EXERCISE: Each entry must come back word for word; drop the images as you go.

DATA FOR REVIEW:
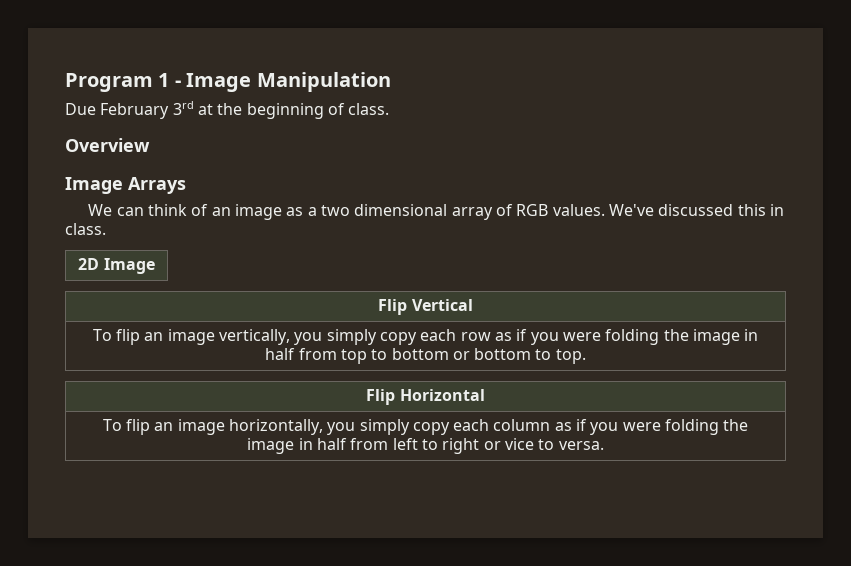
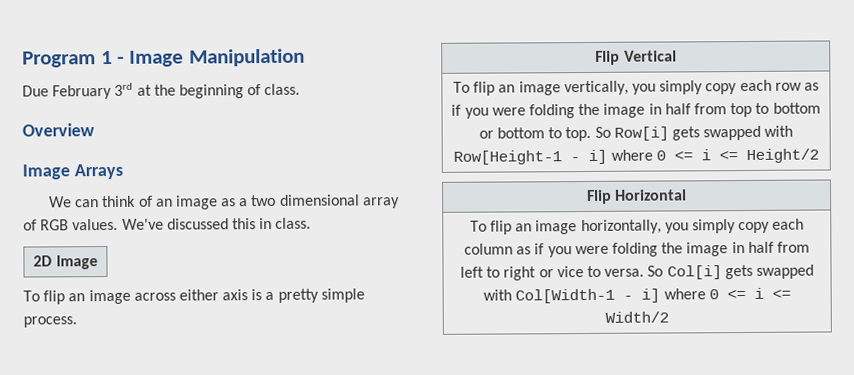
+ To flip an image across either axis is a pretty simple process.
+ So Row[i] gets swapped with Row[Height-1 - i] where 0 <= i <= Height/2
+ So Col[i] gets swapped with Col[Width-1 - i] where 0 <= i <= Width/2

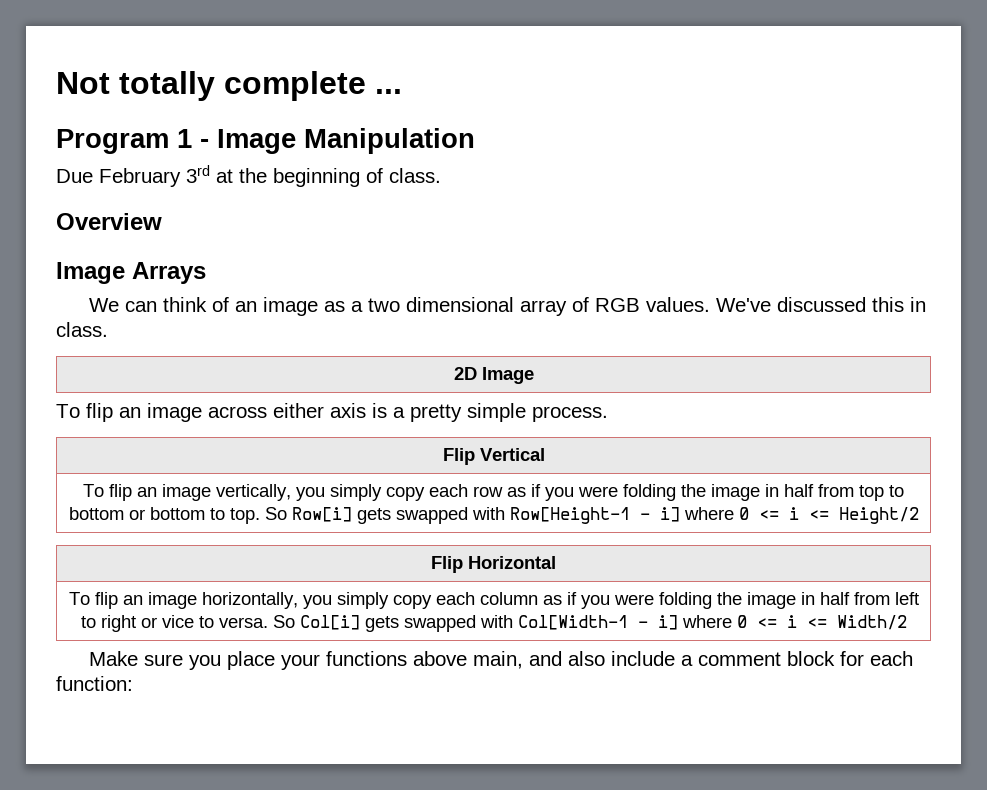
+ Not totally complete ...
+ Make sure you place your functions above main, and also include a comment block for each function:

OUTPUT:
+ To flip an image across either axis is a pretty simple process.
+ So Row[i] gets swapped with Row[Height-1 - i] where 0 <= i <= Height/2
+ So Col[i] gets swapped with Col[Width-1 - i] where 0 <= i <= Width/2

+ Not totally complete ...
+ Make sure you place your functions above main, and also include a comment block for each function:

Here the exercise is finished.